§ **Goal of the exercise**: Every line of the entries below that mentions "Aura" is to be copied out.

§ **Data supplied**:

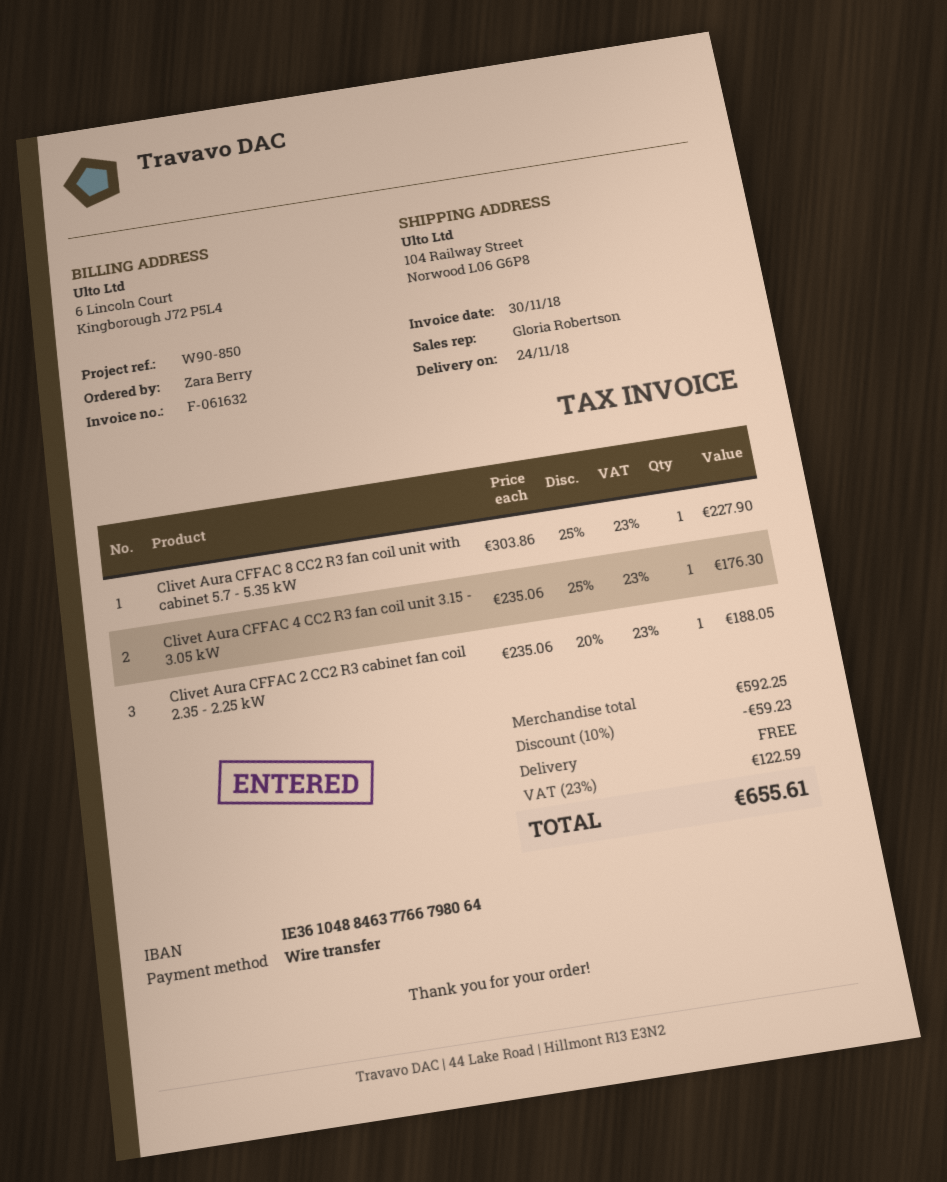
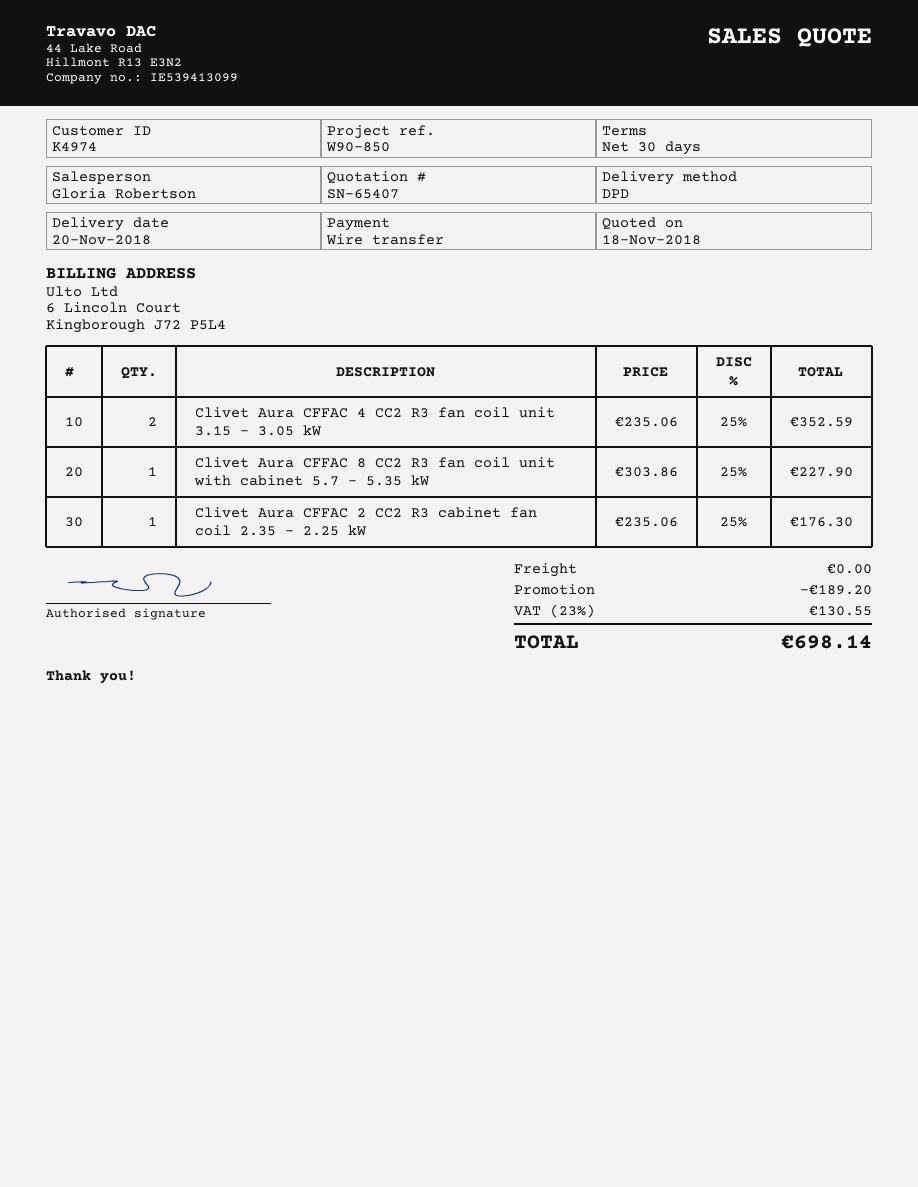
delivery date: 2018-11-24 -> 2018-11-20
Clivet Aura CFFAC 4 CC2 R3 fan coil unit 3.15 - 3.05 kW: 1 x 235.06 - 25% = 176.30 -> 2 x 235.06 - 25% = 352.59
Clivet Aura CFFAC 2 CC2 R3 cabinet fan coil 2.35 - 2.25 kW: 1 x 235.06 - 20% = 188.05 -> 1 x 235.06 - 25% = 176.30
discount: 59.23 -> 189.20
tax: 23% = 122.59 -> 23% = 130.55
total: 655.61 -> 698.14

§ **Solved exercise**:
Clivet Aura CFFAC 4 CC2 R3 fan coil unit 3.15 - 3.05 kW: 1 x 235.06 - 25% = 176.30 -> 2 x 235.06 - 25% = 352.59
Clivet Aura CFFAC 2 CC2 R3 cabinet fan coil 2.35 - 2.25 kW: 1 x 235.06 - 20% = 188.05 -> 1 x 235.06 - 25% = 176.30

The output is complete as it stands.